# THE DATA

··········

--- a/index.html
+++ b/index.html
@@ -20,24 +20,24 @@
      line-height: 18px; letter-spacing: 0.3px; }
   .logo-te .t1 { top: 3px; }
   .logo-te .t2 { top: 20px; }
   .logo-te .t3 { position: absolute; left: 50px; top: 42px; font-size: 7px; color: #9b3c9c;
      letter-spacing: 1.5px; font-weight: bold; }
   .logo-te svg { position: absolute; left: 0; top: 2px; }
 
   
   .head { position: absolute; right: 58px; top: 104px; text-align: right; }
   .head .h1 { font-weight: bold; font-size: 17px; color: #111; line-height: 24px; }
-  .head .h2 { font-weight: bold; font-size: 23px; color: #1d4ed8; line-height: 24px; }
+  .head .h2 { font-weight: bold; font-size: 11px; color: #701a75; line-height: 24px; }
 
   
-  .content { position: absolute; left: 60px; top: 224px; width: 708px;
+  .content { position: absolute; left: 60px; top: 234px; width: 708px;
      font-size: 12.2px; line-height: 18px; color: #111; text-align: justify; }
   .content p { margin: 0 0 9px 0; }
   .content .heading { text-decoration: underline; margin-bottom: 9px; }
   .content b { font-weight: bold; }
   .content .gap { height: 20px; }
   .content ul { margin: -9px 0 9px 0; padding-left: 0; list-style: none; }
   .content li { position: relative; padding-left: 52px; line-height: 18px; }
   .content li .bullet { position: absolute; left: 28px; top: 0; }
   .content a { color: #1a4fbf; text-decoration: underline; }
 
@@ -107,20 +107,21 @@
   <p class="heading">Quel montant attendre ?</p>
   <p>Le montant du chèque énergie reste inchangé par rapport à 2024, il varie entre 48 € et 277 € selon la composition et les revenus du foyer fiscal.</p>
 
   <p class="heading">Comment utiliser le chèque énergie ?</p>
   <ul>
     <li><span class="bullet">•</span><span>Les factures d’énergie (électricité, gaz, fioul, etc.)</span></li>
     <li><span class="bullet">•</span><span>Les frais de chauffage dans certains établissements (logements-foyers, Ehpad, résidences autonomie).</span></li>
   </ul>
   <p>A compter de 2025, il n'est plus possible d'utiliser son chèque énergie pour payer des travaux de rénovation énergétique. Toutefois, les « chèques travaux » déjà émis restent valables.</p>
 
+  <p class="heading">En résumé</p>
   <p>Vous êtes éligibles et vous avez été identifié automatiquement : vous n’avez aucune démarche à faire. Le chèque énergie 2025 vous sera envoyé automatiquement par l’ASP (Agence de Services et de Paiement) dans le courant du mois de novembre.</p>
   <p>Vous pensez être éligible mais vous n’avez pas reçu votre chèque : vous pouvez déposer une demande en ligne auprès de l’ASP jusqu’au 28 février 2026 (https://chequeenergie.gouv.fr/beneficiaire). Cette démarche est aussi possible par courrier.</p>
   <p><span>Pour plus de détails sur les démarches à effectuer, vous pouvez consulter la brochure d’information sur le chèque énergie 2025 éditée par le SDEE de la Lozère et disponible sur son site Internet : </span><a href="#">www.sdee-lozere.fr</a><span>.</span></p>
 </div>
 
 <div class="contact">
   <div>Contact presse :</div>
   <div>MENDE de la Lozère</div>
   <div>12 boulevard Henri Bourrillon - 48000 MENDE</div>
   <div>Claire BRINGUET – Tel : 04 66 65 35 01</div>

··········

# WORK TASK
Give back exactly the lines above, from the line containing "font-size: 12.2px; line-height: 18px;" through the line containing "<p>Le montant du", with both end lines and nothing more.

# WORKED SOLUTION
      font-size: 12.2px; line-height: 18px; color: #111; text-align: justify; }
   .content p { margin: 0 0 9px 0; }
   .content .heading { text-decoration: underline; margin-bottom: 9px; }
   .content b { font-weight: bold; }
   .content .gap { height: 20px; }
   .content ul { margin: -9px 0 9px 0; padding-left: 0; list-style: none; }
   .content li { position: relative; padding-left: 52px; line-height: 18px; }
   .content li .bullet { position: absolute; left: 28px; top: 0; }
   .content a { color: #1a4fbf; text-decoration: underline; }
 
@@ -107,20 +107,21 @@
   <p class="heading">Quel montant attendre ?</p>
   <p>Le montant du chèque énergie reste inchangé par rapport à 2024, il varie entre 48 € et 277 € selon la composition et les revenus du foyer fiscal.</p>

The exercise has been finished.